I figured since Purgatory was going to be my word for the entire year, I should learn some things about it. So I quote that great oracle of all things knowable, Wikipedia:
Purgatory is the condition or process of purification or temporary punishment in which, it is believed, the souls of those who die in a state of grace are made ready for Heaven.I like this word even better now, for the following reasons:
- It is a process of purification, which means that I should come out the other side of 2011 a better person, and by golly, I think I already have. I've grown and matured emotionally, as one is wont to do when one's limits are tested. And one's were. I've learned to control my temper, I've developed greater self-discipline, and I've learned to let go of things both emotional and physical. And I even gave up sex. Sex! That's pretty pure!
- It is also temporary punishment, which as far as I'm concerned means the universe and I are all squared up for everything I've ever done wrong. Right? That's how it works. Trust me. And though I say that in jest, I probably did spend the last year having my mistakes catch up and wreak consequence on my life, so it fits like a sock. What? Those tend to fit much snugger than gloves.
- I have to have died in a state of grace.
Unrelated: do you know what happens when you study a lot of lit from around the 16th century? You just automatically associate the verb 'to die' with sex. Because they did. Like when Benedick says, "I will live in thy heart, die in thy lap, and be buried in thy eyes" which is very romantic, and I quite like it, he doesn't mean he's going to cease to live while on her legs. He means... you get it. Anyhow, dying in a state of grace is lovely either way.

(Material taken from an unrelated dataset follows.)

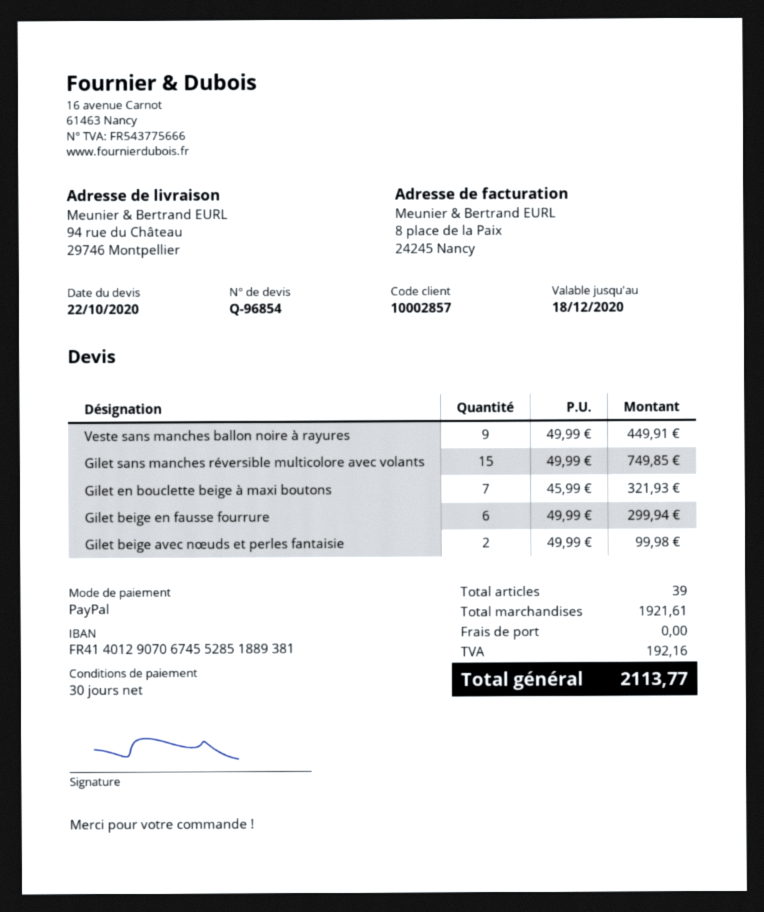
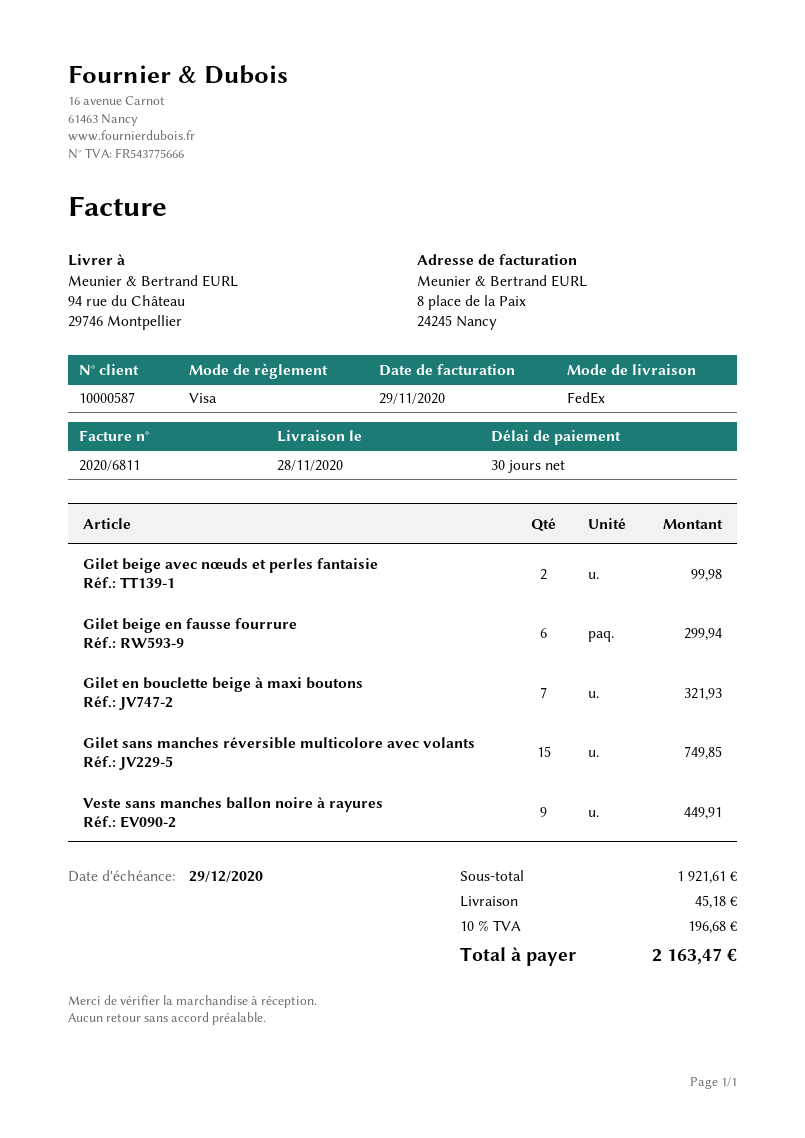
customer number: 10002857 -> 10000587
payment method: PayPal -> Visa
shipping: 0.00 -> 45.18
tax: 192.16 -> 196.68
total: 2113.77 -> 2163.47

For our purposes, let's say that I lived up until 2011 in a state of grace. We won't talk any more about the dying.
- I AM BEING MADE READY FOR HEAVEN.
I thought you could go from purgatory to hell. I didn't know you for sure got to go to Heaven. So if this is purgatory, then... Next stop, ENLIGHTENED BLISS! Which would be lovely. I've done ignorant bliss, and I've done enlightened. I would like to take the best of both worlds and have enlightened bliss. I do so look forward to 2012.
So there you have it. My 2011 was Purgorative. It was Purgatorific. It was Purgatorrisome. No, I don't think there's a subjective complement there. It was purgatory.